Itemized modification records:

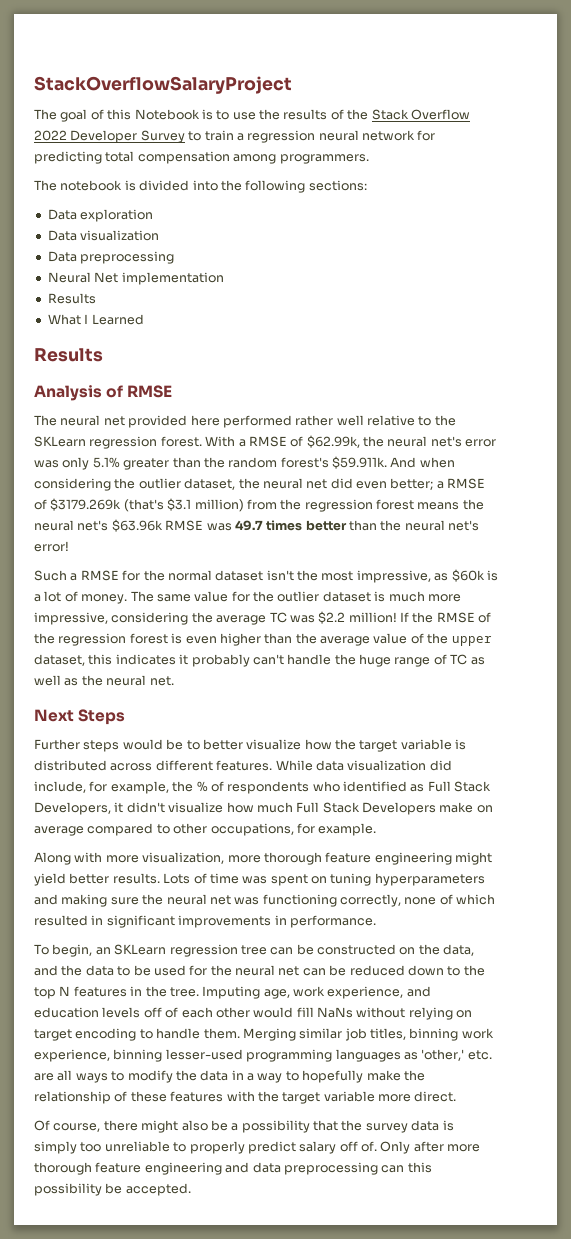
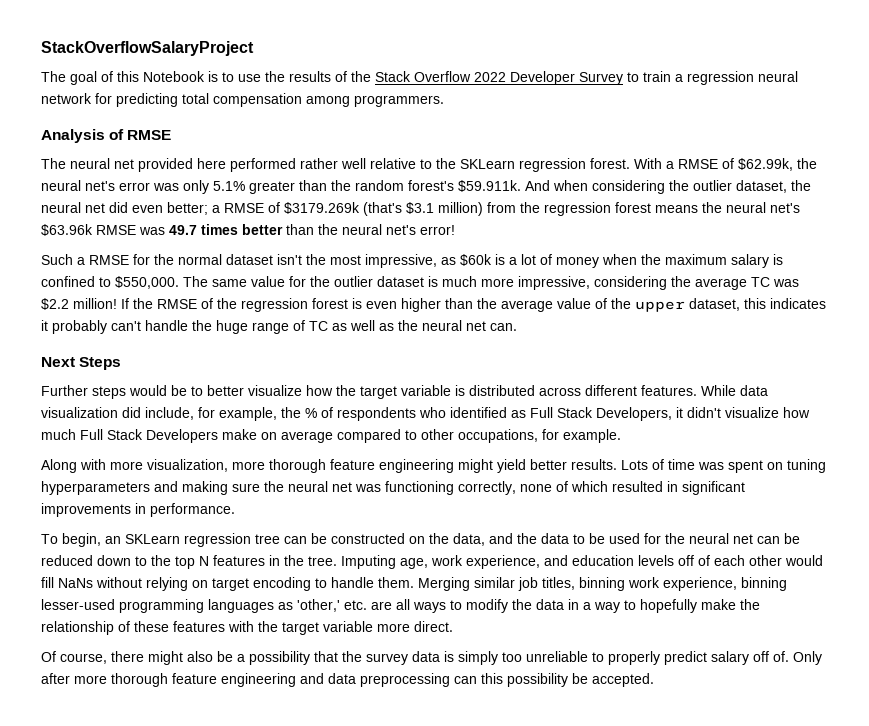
- The notebook is divided into the following sections:
- Data exploration
- Data visualization
- Data preprocessing
- Neural Net implementation
- Results
- What I Learned
- Results
- Such a RMSE for the normal dataset isn't the most impressive, as $60k is a lot of money.
+ Such a RMSE for the normal dataset isn't the most impressive, as $60k is a lot of money when the maximum salary is confined to $550,000.
- If the RMSE of the regression forest is even higher than the average value of the upper dataset, this indicates it probably can't handle the huge range of TC as well as the neural net.
+ If the RMSE of the regression forest is even higher than the average value of the upper dataset, this indicates it probably can't handle the huge range of TC as well as the neural net can.

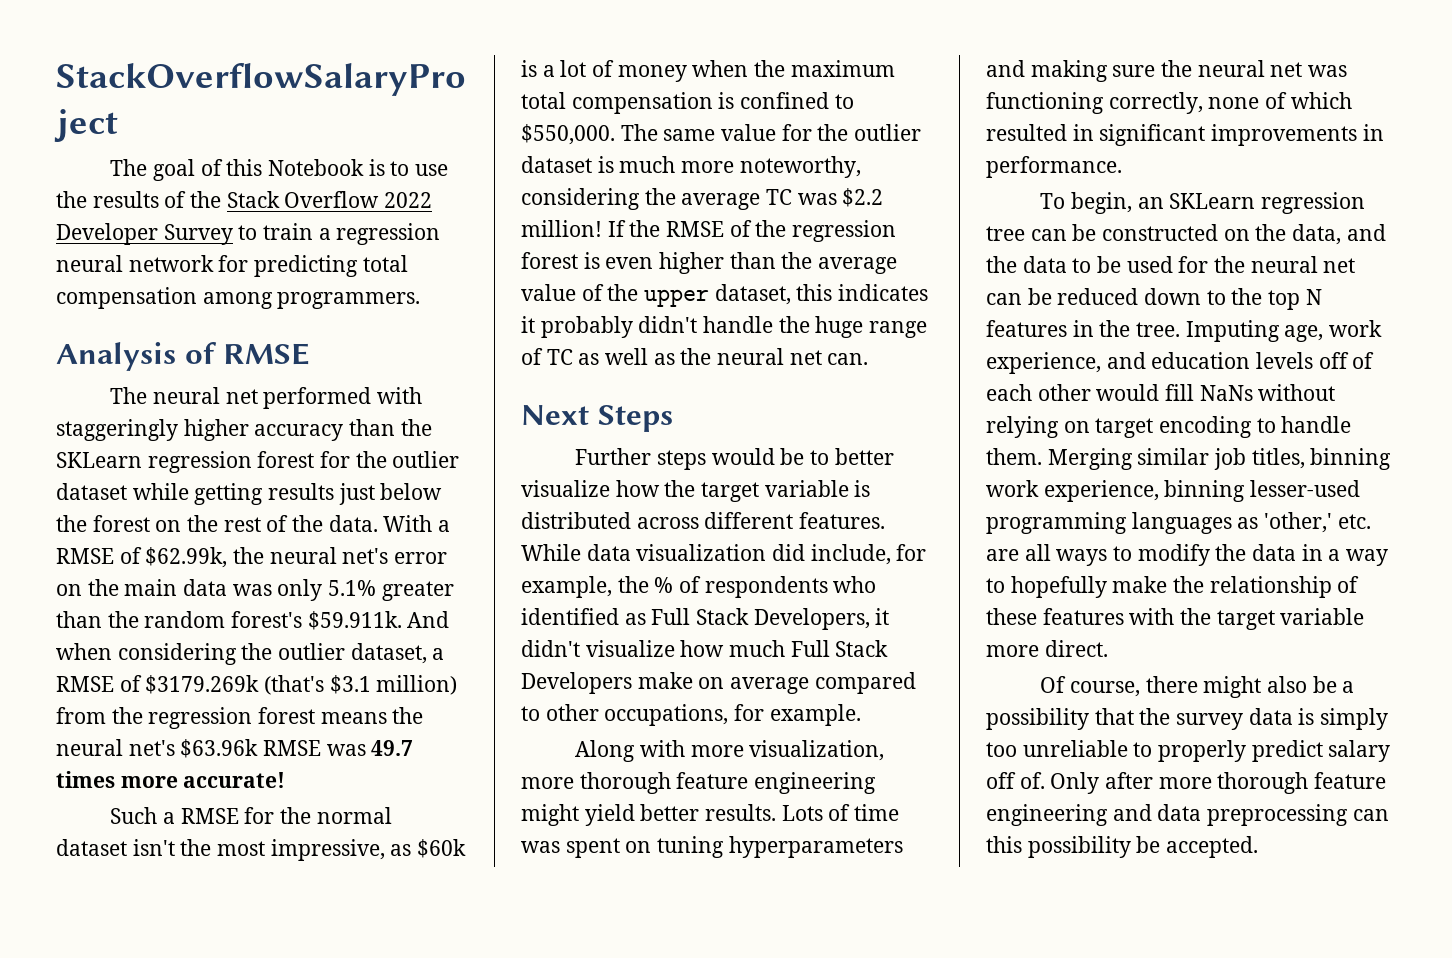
- The neural net provided here performed rather well relative to the SKLearn regression forest.
+ The neural net performed with staggeringly higher accuracy than the SKLearn regression forest for the outlier dataset while getting results just below the forest on the rest of the data.
- With a RMSE of $62.99k, the neural net's error was only 5.1% greater than the random forest's $59.911k. And when considering the outlier dataset, the neural net did even better; a RMSE of $3179.269k (that's $3.1 million) from the regression forest means the neural net's $63.96k RMSE was 49.7 times better than the neural net's error!
+ With a RMSE of $62.99k, the neural net's error on the main data was only 5.1% greater than the random forest's $59.911k. And when considering the outlier dataset, a RMSE of $3179.269k (that's $3.1 million) from the regression forest means the neural net's $63.96k RMSE was 49.7 times more accurate!
- Such a RMSE for the normal dataset isn't the most impressive, as $60k is a lot of money when the maximum salary is confined to $550,000.
+ Such a RMSE for the normal dataset isn't the most impressive, as $60k is a lot of money when the maximum total compensation is confined to $550,000.
- The same value for the outlier dataset is much more impressive, considering the average TC was $2.2 million!
+ The same value for the outlier dataset is much more noteworthy, considering the average TC was $2.2 million!
- If the RMSE of the regression forest is even higher than the average value of the upper dataset, this indicates it probably can't handle the huge range of TC as well as the neural net can.
+ If the RMSE of the regression forest is even higher than the average value of the upper dataset, this indicates it probably didn't handle the huge range of TC as well as the neural net can.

◆ Work instruction: Without including a single picture, restate all of the data word for word.

◆ Worked solution:
- The notebook is divided into the following sections:
- Data exploration
- Data visualization
- Data preprocessing
- Neural Net implementation
- Results
- What I Learned
- Results
- Such a RMSE for the normal dataset isn't the most impressive, as $60k is a lot of money.
+ Such a RMSE for the normal dataset isn't the most impressive, as $60k is a lot of money when the maximum salary is confined to $550,000.
- If the RMSE of the regression forest is even higher than the average value of the upper dataset, this indicates it probably can't handle the huge range of TC as well as the neural net.
+ If the RMSE of the regression forest is even higher than the average value of the upper dataset, this indicates it probably can't handle the huge range of TC as well as the neural net can.

- The neural net provided here performed rather well relative to the SKLearn regression forest.
+ The neural net performed with staggeringly higher accuracy than the SKLearn regression forest for the outlier dataset while getting results just below the forest on the rest of the data.
- With a RMSE of $62.99k, the neural net's error was only 5.1% greater than the random forest's $59.911k. And when considering the outlier dataset, the neural net did even better; a RMSE of $3179.269k (that's $3.1 million) from the regression forest means the neural net's $63.96k RMSE was 49.7 times better than the neural net's error!
+ With a RMSE of $62.99k, the neural net's error on the main data was only 5.1% greater than the random forest's $59.911k. And when considering the outlier dataset, a RMSE of $3179.269k (that's $3.1 million) from the regression forest means the neural net's $63.96k RMSE was 49.7 times more accurate!
- Such a RMSE for the normal dataset isn't the most impressive, as $60k is a lot of money when the maximum salary is confined to $550,000.
+ Such a RMSE for the normal dataset isn't the most impressive, as $60k is a lot of money when the maximum total compensation is confined to $550,000.
- The same value for the outlier dataset is much more impressive, considering the average TC was $2.2 million!
+ The same value for the outlier dataset is much more noteworthy, considering the average TC was $2.2 million!
- If the RMSE of the regression forest is even higher than the average value of the upper dataset, this indicates it probably can't handle the huge range of TC as well as the neural net can.
+ If the RMSE of the regression forest is even higher than the average value of the upper dataset, this indicates it probably didn't handle the huge range of TC as well as the neural net can.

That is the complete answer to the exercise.